Front-end code edit data
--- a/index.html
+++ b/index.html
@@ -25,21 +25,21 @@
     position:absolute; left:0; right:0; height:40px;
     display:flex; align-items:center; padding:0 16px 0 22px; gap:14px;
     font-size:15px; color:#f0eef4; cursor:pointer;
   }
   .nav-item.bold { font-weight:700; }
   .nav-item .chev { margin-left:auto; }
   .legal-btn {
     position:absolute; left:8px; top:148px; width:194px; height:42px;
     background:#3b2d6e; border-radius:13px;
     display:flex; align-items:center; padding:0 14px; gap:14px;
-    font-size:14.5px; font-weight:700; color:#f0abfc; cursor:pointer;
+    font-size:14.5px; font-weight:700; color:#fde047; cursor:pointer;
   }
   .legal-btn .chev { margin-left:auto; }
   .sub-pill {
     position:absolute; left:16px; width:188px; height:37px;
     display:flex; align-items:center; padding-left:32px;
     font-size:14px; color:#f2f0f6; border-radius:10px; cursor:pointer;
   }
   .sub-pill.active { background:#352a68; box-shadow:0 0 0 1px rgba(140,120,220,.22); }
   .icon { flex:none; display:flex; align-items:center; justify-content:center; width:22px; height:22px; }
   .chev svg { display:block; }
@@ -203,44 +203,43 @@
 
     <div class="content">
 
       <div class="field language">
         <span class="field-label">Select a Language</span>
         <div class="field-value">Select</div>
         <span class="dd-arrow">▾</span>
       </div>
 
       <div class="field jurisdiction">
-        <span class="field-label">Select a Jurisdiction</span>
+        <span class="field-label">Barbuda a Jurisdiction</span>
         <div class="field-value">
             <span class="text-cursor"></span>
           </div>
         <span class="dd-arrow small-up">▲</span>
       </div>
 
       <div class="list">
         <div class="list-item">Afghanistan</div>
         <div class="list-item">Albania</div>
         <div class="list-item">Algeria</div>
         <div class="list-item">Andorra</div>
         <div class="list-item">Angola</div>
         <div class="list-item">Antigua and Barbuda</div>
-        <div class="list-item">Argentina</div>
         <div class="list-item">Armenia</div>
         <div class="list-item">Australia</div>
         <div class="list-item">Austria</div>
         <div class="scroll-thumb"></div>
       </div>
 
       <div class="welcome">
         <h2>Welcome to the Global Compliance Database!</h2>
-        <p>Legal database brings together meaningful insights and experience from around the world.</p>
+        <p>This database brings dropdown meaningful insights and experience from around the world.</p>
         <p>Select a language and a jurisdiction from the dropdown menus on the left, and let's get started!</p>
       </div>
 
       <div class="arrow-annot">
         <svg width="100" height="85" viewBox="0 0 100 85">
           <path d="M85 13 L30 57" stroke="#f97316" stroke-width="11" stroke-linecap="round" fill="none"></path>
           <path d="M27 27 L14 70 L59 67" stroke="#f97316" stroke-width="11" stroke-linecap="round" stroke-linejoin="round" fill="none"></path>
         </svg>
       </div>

REQUIREMENT: All lines in the records with the string "padding" should be copied out.

PROBLEM SOLUTION:
     display:flex; align-items:center; padding:0 16px 0 22px; gap:14px;
     display:flex; align-items:center; padding:0 14px; gap:14px;
     display:flex; align-items:center; padding-left:32px;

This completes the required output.